Song Yu-jin, 12, had to look after her younger siblings and make dinner for the family because all of her adult relatives always came home late after cleaning up the oil spill. The six-grader said she is so thankful for getting back to her normal life.

Her mother said, “My children are so happy to see me return home early and cook dinner, which I’ve been able to do so since I began to gather seaweed again.”

Jo Jae-jin, the principal of Pado Elementary School, said with a smile, “Children can now have a normal school life again.”

Park Byeong-cheol of the Committee for the Prevention of Pado Elementary School’s Closure launched a campaign to save the school. Education authorities had sought to merge the school with another as the number of students dwindled. The committee also gave fishing rights to new residents coming to the village with elementary school-age children.

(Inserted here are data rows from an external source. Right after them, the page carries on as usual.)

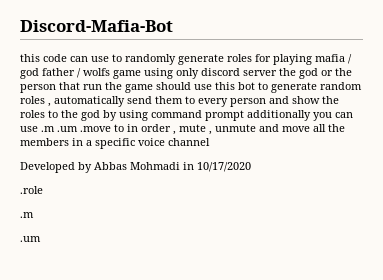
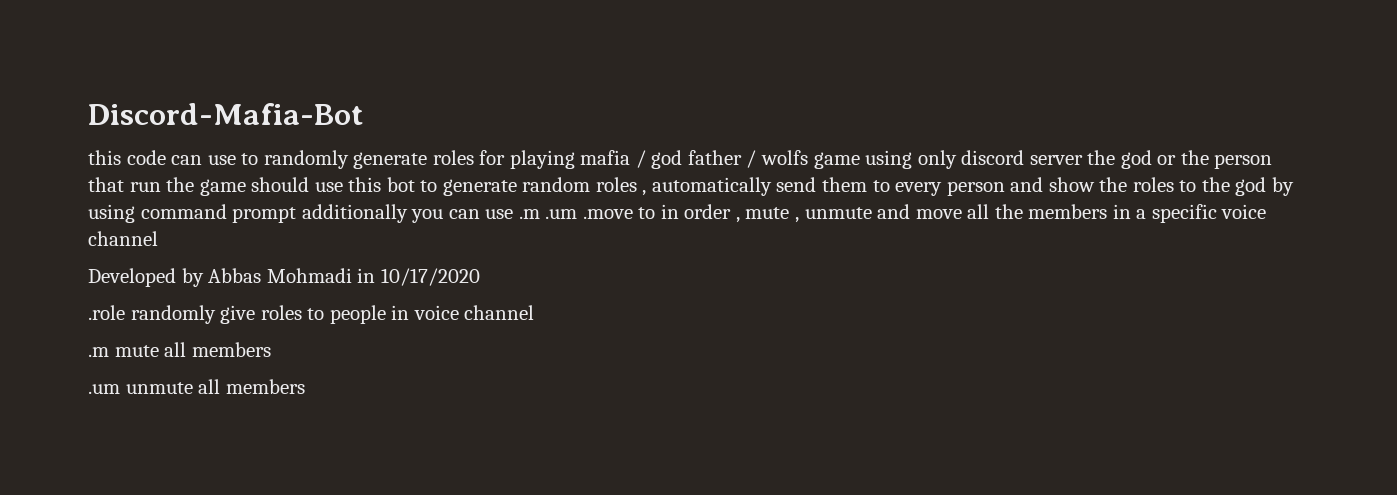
- .role
- .m
- .um
+ .role randomly give roles to people in voice channel
+ .m mute all members
+ .um unmute all members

“Fortunately, people who moved here before the accident have not left,” Park said.

A ceremony with the theme “The First Anniversary of the Oil Spill, Reborn West Coast” was held at Taean Culture and Art Center in Taean County yesterday with some 2,000 people attending, including Prime Minister Han Seung-soo, South Chungcheong Province Governor Lee Wan-koo and Taean Mayor Jin Tae-gu.

A monument inscribed with a poem praising the selfless efforts of volunteers was also unveiled at Mallipo Beach.